Sep. 24, 2012 at 11:56 AM ET
Cheap-chic clothing brand Hennes & Mauritz AB was reprimanded by the Swedish regulatory body for the advertising industry following a furor that erupted over bikini ads featuring a very tan model, although it dismissed complaints that the ads were sexually suggestive and that the model was overly thin.
In May, the Swedish Cancer Society blasted a billboard campaign featuring Brazilian model Isabeli Fontana in an op-ed in Swedish newspaper Dagens Nyheter for promoting what it called “an ideal of beauty that is life-threatening.”
“The main cause of skin cancer is too much sun exposure,” the article said. “Each year more than 40,000 people in Sweden are diagnosed with some form of skin cancer. Malignant melanoma, the most serious type of skin cancer, is estimated to cause about 500 deaths.”
In response, H&M issued an apology, saying, “We are very sorry if anyone has been upset by our latest swimwear campaign. It has not been our intention to show a specific ideal or to encourage a harmful behavior."
RO, also known as Reklamombudsmannen, the industry’s advertising ombudsman, weighed in on a number of complaints it received about the campaign. Some objected “because it portrays women as mere sex objects” and contains “sexual innuendo that devalues women.” RO also said some complainants found the model too thin and promoted an unhealthy body image.

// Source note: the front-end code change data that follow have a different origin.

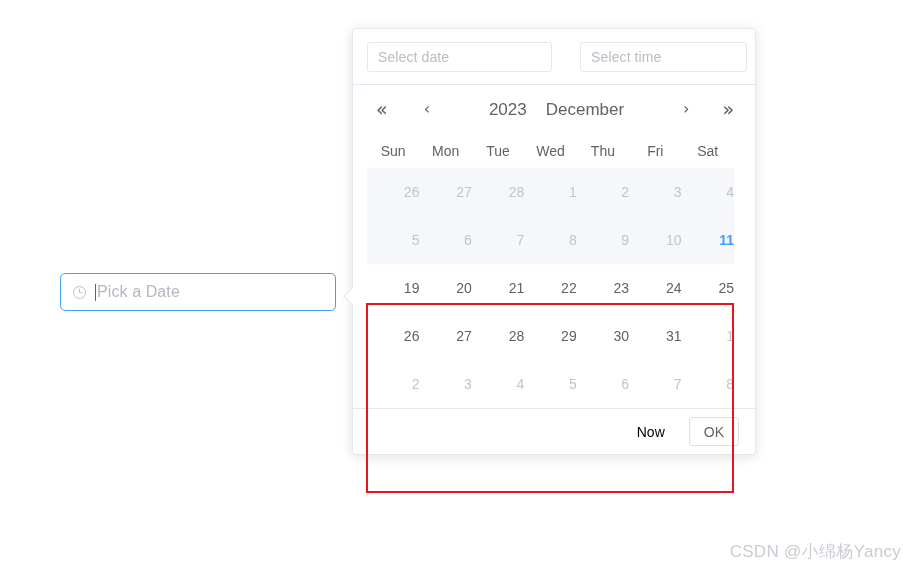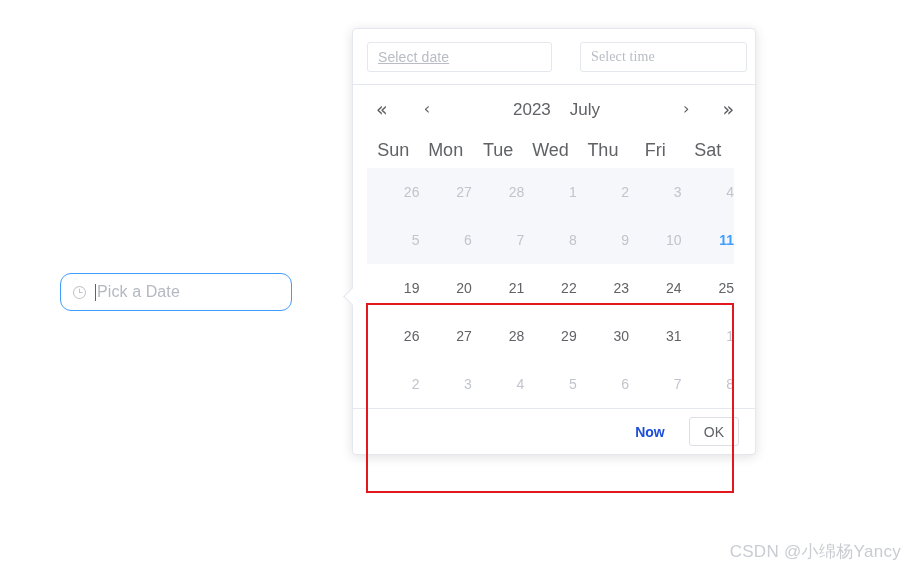--- a/index.html
+++ b/index.html
@@ -14,25 +14,25 @@
     position: relative;
     overflow: hidden;
     -webkit-font-smoothing: antialiased;
   }
 
   
   .date-trigger {
     position: absolute;
     left: 60px;
     top: 273px;
-    width: 232px;
+    width: 276px;
     height: 38px;
     box-sizing: border-box;
     border: 1px solid #409eff;
-    border-radius: 11px;
+    border-radius: 5px;
     background: #ffffff;
     display: flex;
     align-items: center;
     padding: 0 10px 0 11px;
   }
   .clock-icon {
     width: 15px;
     height: 15px;
     flex: 0 0 15px;
     margin-right: 8px;
@@ -91,22 +91,22 @@
     border: 1px solid #e4e7ed;
     border-radius: 3px;
     background: #ffffff;
     display: flex;
     align-items: center;
     padding-left: 10px;
     font-size: 14px;
     color: #b8bcc4;
     letter-spacing: .1px;
   }
-  .popup-input.date-in { width: 202px; margin-right: 28px; text-decoration: underline; }
-  .popup-input.time-in { width: 182px; font-family: Liberation Serif, serif; }
+  .popup-input.date-in { width: 202px; margin-right: 28px; }
+  .popup-input.time-in { width: 182px; }
 
   
   .nav-row {
     position: relative;
     height: 48px;
     display: flex;
     align-items: center;
     padding: 0 21px 0 23px;
   }
   .nav-btn {
@@ -132,21 +132,21 @@
 
   
   .cal {
     border-collapse: collapse;
     table-layout: fixed;
     width: 367px;
     margin: 0 0 0 14px;
   }
   .cal th {
     font-weight: normal;
-    font-size: 18px;
+    font-size: 14px;
     color: #606266;
     height: 35px;
     padding: 0;
     text-align: center;
   }
   .cal td {
     padding: 0;
     height: 48px;
     text-align: right;
     font-size: 14px;
@@ -181,24 +181,23 @@
     border-top: 1px solid #e4e7ed;
     height: 46px;
     display: flex;
     align-items: center;
     justify-content: flex-end;
     padding: 0 16px 0 0;
     box-sizing: border-box;
   }
   .now-link {
     font-size: 14px;
-    color: #1d4ed8;
+    color: #000000;
     margin-right: 24px;
     cursor: pointer;
-    font-weight: bold;
   }
   .ok-btn {
     box-sizing: border-box;
     min-width: 50px;
     height: 29px;
     padding: 8px 14px;
     border: 1px solid #dcdfe6;
     border-radius: 3px;
     background: #ffffff;
     font-size: 14px;
@@ -239,21 +238,21 @@
 
   <div class="popup-inputs">
     <div class="popup-input date-in">Select date</div>
     <div class="popup-input time-in">Select time</div>
   </div>
 
   <div class="nav-row">
     <span class="nav-btn nav-prev-yr">«</span>
     <span class="nav-btn small nav-prev-mo">‹</span>
     <span class="nav-center">
-      <span class="yr">2023</span><span class="mo">July</span>
+      <span class="yr">2023</span><span class="mo">December</span>
     </span>
     <span class="nav-btn small nav-next-mo">›</span>
     <span class="nav-btn nav-next-yr">»</span>
   </div>
 
   <table class="cal">
     <thead>
       <tr id="weekday-row">
           <th>Sun</th>
           <th>Mon</th>

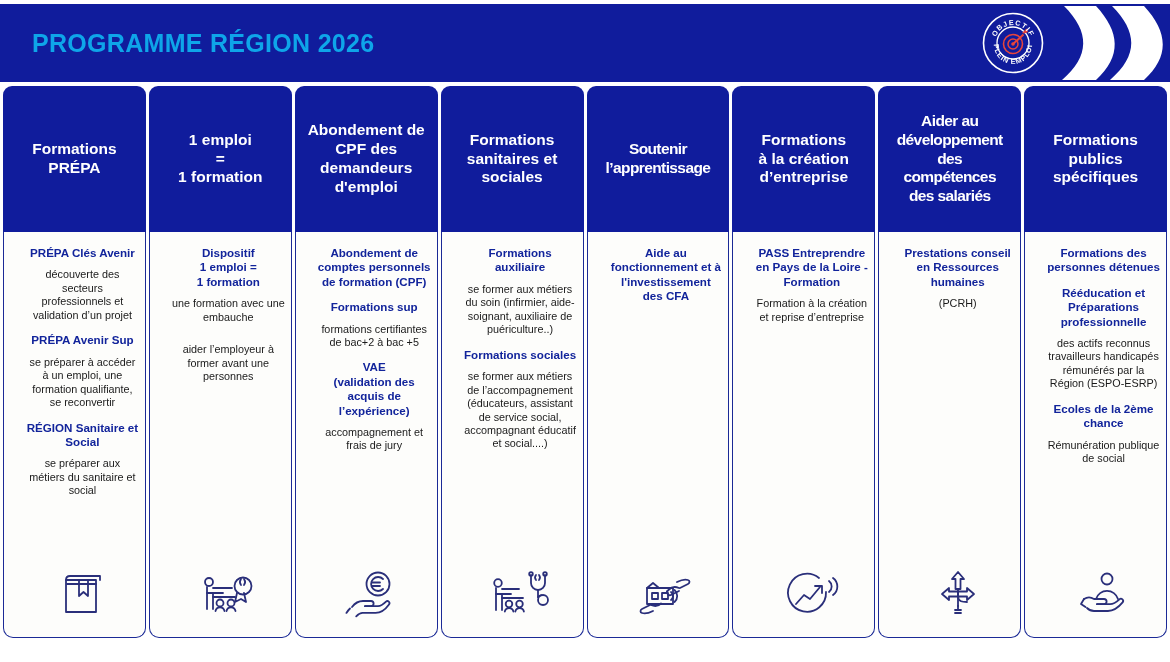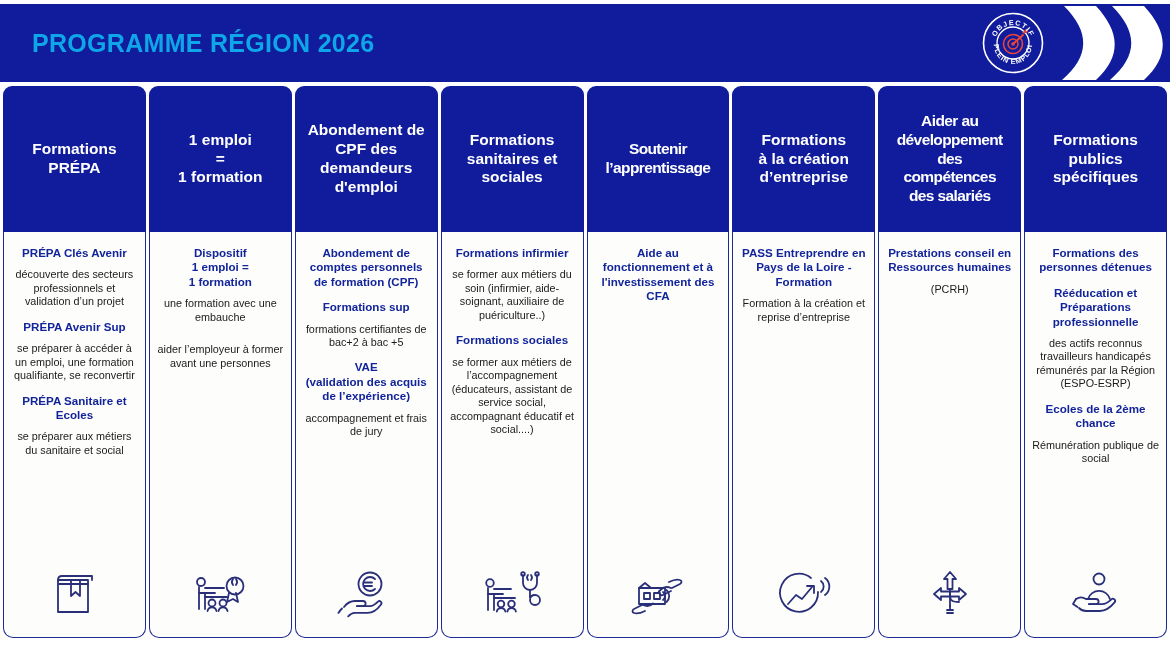--- a/index.html
+++ b/index.html
@@ -81,21 +81,21 @@
     font-stretch: condensed;
     letter-spacing: -0.6px;
   }
 
   .col-body {
     flex: 1;
     background: #fdfdfb;
     border: 1.6px solid #1b2a96;
     border-top: none;
     border-radius: 0 0 10px 10px;
-    padding: 14px 6px 8px 6px;
+    padding: 14px 6px 8px 22px;
     display: flex;
     flex-direction: column;
     align-items: center;
     overflow: hidden;
   }
 
   .entry { width: 100%; text-align: center; margin-bottom: 11px; }
   .entry:last-of-type { margin-bottom: 0; }
   .entry-title {
     color: #12249b;
@@ -171,21 +171,21 @@
       <div class="col-body">
         <div class="entry">
           <div class="entry-title">PRÉPA Clés Avenir</div>
           <div class="entry-desc">découverte des secteurs professionnels et validation d’un projet</div>
         </div>
         <div class="entry">
           <div class="entry-title">PRÉPA Avenir Sup</div>
           <div class="entry-desc">se préparer à accéder à un emploi, une formation qualifiante, se reconvertir</div>
         </div>
         <div class="entry">
-          <div class="entry-title">PRÉPA Sanitaire et Ecoles</div>
+          <div class="entry-title">RÉGION Sanitaire et Social</div>
           <div class="entry-desc">se préparer aux métiers du sanitaire et social</div>
         </div>
         <div class="icon-slot">
           <svg width="56" height="56" viewBox="0 0 56 56" fill="none" stroke="#2a2f7a" stroke-width="1.8" stroke-linecap="round" stroke-linejoin="round">
             <path d="M12 14 h30 v32 h-30 z"></path>
             <path d="M12 14 c0-3 2-4 4-4 h30 v4"></path>
             <path d="M13 18 h29"></path>
             <path d="M25 14 v16 l4.5-4 l4.5 4 v-16"></path>
           </svg>
         </div>
@@ -253,21 +253,21 @@
         </div>
       </div>
     </div>
 
     <div class="col">
       <div class="col-head">
         <div class="col-head-text">Formations<br>sanitaires et<br>sociales</div>
       </div>
       <div class="col-body">
         <div class="entry">
-          <div class="entry-title">Formations infirmier</div>
+          <div class="entry-title">Formations auxiliaire</div>
           <div class="entry-desc">se former aux métiers du soin (infirmier, aide-soignant, auxiliaire de puériculture..)</div>
         </div>
         <div class="entry">
           <div class="entry-title">Formations sociales</div>
           <div class="entry-desc">se former aux métiers de l’accompagnement (éducateurs, assistant de service social, accompagnant éducatif et social....)</div>
         </div>
         <div class="icon-slot">
           <svg width="66" height="56" viewBox="0 0 66 56" fill="none" stroke="#2a2f7a" stroke-width="1.8" stroke-linecap="round" stroke-linejoin="round">
             <circle cx="11" cy="17" r="3.8"></circle>
             <path d="M9 22 v22"></path>

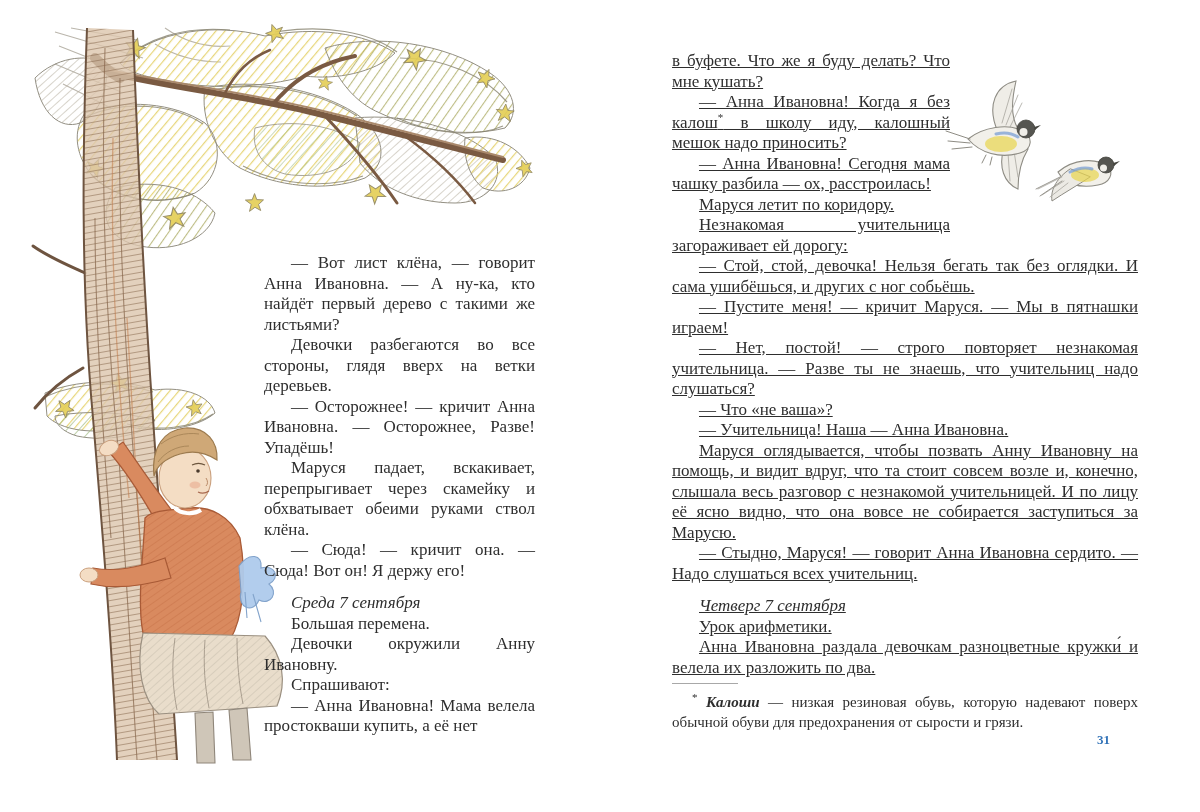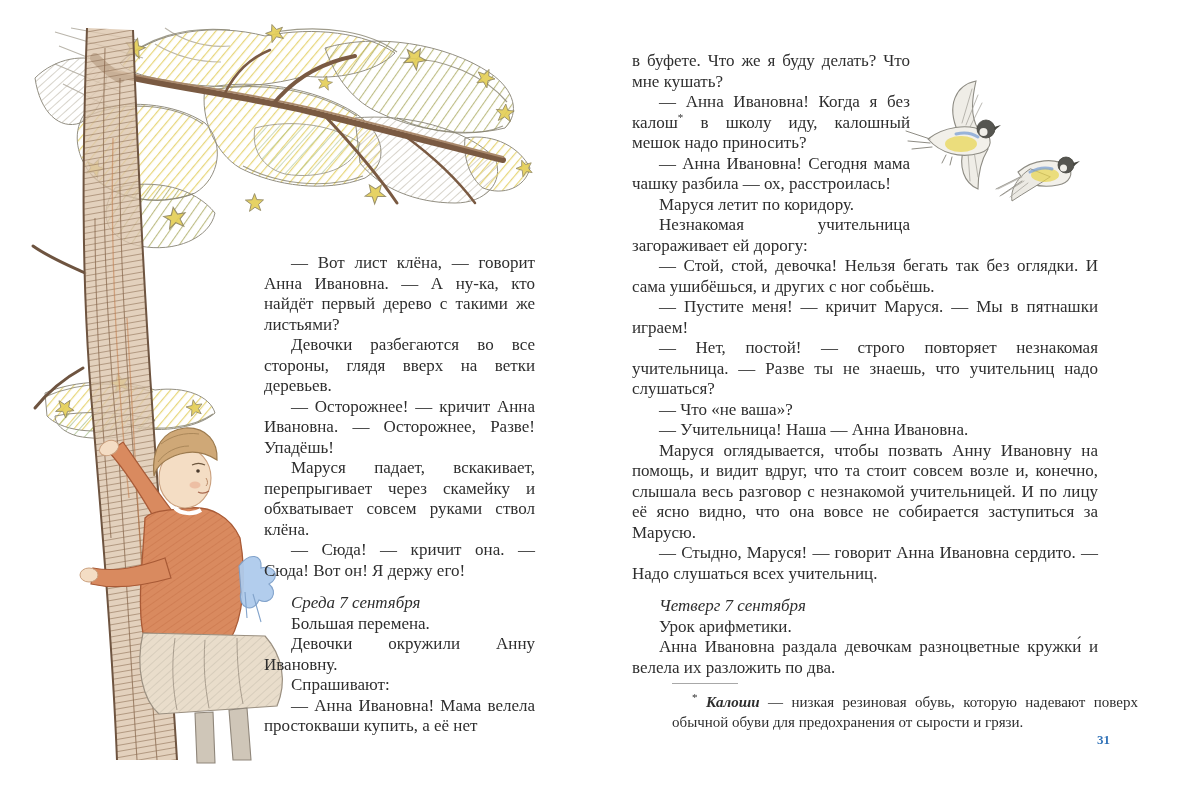--- a/index.html
+++ b/index.html
@@ -1,20 +1,20 @@
 <!DOCTYPE html>
 <html lang="ru"><head>
 <meta charset="utf-8">
 <style>
   html,body{margin:0;padding:0;background:#ffffff;}
   .spread{position:relative;width:1200px;height:812px;background:#ffffff;overflow:hidden;
           font-family:"Liberation Serif","DejaVu Serif",serif;color:#2e2e2e;}
   .textcol{position:absolute;text-align:justify;font-size:17px;line-height:20.5px;}
   #left-text{left:264px;top:253px;width:271px;}
-  #right-text{left:632px;top:51px;width:466px;}
+  #right-text{left:672px;top:51px;width:466px;text-decoration:underline;}
   p.para{margin:0;text-indent:27px;}
   p.para.no-indent{text-indent:0;}
   .heading{font-style:italic;text-indent:27px;margin:12px 0 0 0;}
   sup.fnm{font-size:11px;line-height:0;vertical-align:super;}
   .float-spacer{float:right;width:188px;height:166px;}
   #birds-svg{position:absolute;left:266px;top:26px;}
   .footnote{position:absolute;left:672px;top:683px;width:466px;font-size:15px;line-height:19.5px;text-align:justify;}
   .fn-rule{width:66px;height:1px;background:#a8a8a8;margin:0 0 9px 0;}
   .fn-text{margin:0;text-indent:20px;}
   .fn-term{font-style:italic;font-weight:bold;}
@@ -163,21 +163,21 @@
       <ellipse cx="170" cy="467" rx="5.5" ry="3.5" fill="#e8a68a" opacity="0.55"></ellipse>
 
       <path d="M150,490 C156,496 168,497 176,492" stroke="#ffffff" stroke-width="4" fill="none"></path>
     </g>
   </svg>
 
   <div id="left-text" class="textcol">
       <p class="para">— Вот лист клёна, — говорит Анна Ивановна. — А ну-ка, кто найдёт первый дерево с такими же листьями?</p>
       <p class="para">Девочки разбегаются во все стороны, глядя вверх на ветки деревьев.</p>
       <p class="para">— Осторожнее! — кричит Анна Ивановна. — Осторожнее, Разве! Упадёшь!</p>
-      <p class="para">Маруся падает, вскакивает, перепрыгивает через скамейку и обхватывает совсем руками ствол клёна.</p>
+      <p class="para">Маруся падает, вскакивает, перепрыгивает через скамейку и обхватывает обеими руками ствол клёна.</p>
       <p class="para">— Сюда! — кричит она. — Сюда! Вот он! Я держу его!</p>
       <div class="heading">Среда 7 сентября</div>
       <p class="para">Большая перемена.</p>
       <p class="para">Девочки окружили Анну Ивановну.</p>
       <p class="para">Спрашивают:</p>
       <p class="para">— Анна Ивановна! Мама велела простокваши купить, а её нет</p>
     </div>
 
   <div id="right-text" class="textcol">
     <div class="float-spacer"></div>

In each of these cases, regulators determined that the ads fell within the bounds of appropriate advertising, saying it was acceptable and even expected that swimsuit ads would use an “eye-catcher” model.
In response to complaints about what it referred to as Fontana’s “severe sunburn,” though, RO said, “It is well known that excessive exposure of the skin to the sun... is harmful and can lead to skin cancer.” As a result, it concluded, “The advertisement in this regard is designed without a due sense of social and professional responsibility.” RO does not have the authority to levy fines in connection with violations.
H&M reiterated the assertion it made back in May that its only goal with the campaign was to sell bathing suits, according to the Wall Street Journal. “Social responsibility is very important to us,” a spokesperson told the paper.